Process upsets from transient conditions produce a hazard from an unstable process that is changing relatively quickly. Causes include: 

  • excessive acceleration of line speed
  • loss of control of solvent metering 
  • loss of ventilation 
  • loss of web tension  

Experience has shown that these sudden changes can produce the most hazardous conditions, and at the same time the most difficult challenge for detection and correction. Among the more serious accidents, it is not uncommon for an explosion to have occurred within a few seconds of an uncontrolled increase in solvent load.

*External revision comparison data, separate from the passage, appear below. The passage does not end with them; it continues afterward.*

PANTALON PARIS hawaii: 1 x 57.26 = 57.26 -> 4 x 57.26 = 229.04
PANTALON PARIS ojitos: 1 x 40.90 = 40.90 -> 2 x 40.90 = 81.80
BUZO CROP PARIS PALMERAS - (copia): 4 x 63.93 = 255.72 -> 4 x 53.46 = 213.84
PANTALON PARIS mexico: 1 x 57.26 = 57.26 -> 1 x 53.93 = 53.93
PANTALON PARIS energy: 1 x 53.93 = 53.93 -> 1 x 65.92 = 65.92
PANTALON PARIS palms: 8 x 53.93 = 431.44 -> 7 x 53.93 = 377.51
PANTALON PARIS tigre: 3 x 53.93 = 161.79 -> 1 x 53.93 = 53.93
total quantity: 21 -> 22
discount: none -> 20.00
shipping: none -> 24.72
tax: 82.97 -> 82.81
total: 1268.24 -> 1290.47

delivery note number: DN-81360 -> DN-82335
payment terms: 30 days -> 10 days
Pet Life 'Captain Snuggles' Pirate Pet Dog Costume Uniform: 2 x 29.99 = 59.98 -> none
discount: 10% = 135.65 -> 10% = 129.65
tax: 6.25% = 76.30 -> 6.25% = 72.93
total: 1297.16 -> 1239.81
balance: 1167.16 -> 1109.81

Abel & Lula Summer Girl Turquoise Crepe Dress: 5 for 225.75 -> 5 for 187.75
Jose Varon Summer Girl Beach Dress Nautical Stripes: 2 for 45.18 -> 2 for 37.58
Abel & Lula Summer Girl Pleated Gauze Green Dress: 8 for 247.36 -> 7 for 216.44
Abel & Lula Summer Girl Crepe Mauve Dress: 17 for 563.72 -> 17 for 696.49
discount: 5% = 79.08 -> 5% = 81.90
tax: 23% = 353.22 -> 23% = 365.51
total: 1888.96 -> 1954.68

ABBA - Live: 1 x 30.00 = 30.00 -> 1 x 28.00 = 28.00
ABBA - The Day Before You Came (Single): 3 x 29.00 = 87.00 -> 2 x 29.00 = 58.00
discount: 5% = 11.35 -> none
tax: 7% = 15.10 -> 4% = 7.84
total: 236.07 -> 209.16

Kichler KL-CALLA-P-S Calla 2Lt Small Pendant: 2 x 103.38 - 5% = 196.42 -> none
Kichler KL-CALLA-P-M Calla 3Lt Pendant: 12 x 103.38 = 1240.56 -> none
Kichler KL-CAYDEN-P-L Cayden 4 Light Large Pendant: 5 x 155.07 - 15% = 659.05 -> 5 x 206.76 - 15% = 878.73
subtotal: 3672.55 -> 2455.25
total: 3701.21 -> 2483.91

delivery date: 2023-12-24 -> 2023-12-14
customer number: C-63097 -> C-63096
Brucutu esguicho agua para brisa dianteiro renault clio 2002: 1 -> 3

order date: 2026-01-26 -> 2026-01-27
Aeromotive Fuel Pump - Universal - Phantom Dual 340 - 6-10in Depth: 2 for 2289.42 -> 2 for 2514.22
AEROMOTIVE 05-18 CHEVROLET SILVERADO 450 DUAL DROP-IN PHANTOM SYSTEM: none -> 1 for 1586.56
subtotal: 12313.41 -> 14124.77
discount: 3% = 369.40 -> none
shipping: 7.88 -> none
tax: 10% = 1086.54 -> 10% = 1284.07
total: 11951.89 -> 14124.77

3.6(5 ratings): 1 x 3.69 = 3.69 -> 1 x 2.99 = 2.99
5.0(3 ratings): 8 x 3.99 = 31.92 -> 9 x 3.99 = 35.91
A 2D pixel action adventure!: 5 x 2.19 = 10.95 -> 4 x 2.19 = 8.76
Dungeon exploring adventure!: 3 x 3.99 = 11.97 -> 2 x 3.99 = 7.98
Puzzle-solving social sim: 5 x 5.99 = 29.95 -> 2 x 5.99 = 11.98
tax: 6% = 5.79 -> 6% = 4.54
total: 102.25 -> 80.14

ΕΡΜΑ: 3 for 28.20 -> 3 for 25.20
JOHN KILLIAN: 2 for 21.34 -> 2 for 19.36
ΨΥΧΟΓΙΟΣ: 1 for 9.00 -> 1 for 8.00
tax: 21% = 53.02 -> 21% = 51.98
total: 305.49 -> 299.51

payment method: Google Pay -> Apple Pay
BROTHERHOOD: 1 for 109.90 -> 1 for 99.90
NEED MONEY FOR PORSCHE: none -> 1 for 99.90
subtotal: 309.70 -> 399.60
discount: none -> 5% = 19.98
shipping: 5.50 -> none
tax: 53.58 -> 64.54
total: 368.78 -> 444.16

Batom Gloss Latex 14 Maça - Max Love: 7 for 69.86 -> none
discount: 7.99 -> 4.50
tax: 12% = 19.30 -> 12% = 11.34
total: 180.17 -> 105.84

Transient conditions are corrected only by a fast, accurate analyzer system that can produce an alarm in time for effective corrective action. Critical factors include:

  • Dryer volume versus ventilation rate
  • Rate of solvent increase
  • Initial accuracy of the analyzer
  • Analyzer calibration
  • Analyzer response time
  • Normal operating level
  • Alarm level(s)
  • Type of corrective action(s)
  • Speed of corrective action(s)

Sudden changes greatly reduce the margin of safety. Even an analyzer that has good accuracy can have a tremendous “dynamic error” due to delays in making a reading. Seen in this light, many existing analyzer systems are inadequate.

In years past, various authorities had recognized that an analyzer provides a significant safety improvement only if it “continuously” measures the solvent concentration. More recently, they have begun to indicate the need for prompt response times on the order of a few seconds. This calls for analysis of the potential upsets, analyzer response and corrective action to determine if the analyzer response is fast enough. At the start, it is already clear that response times must be faster than those required under industry standards for general-purpose combustible gas detectors. This indicates the need for a class of analyzer designed specifically for use in solvent vapor monitoring applications.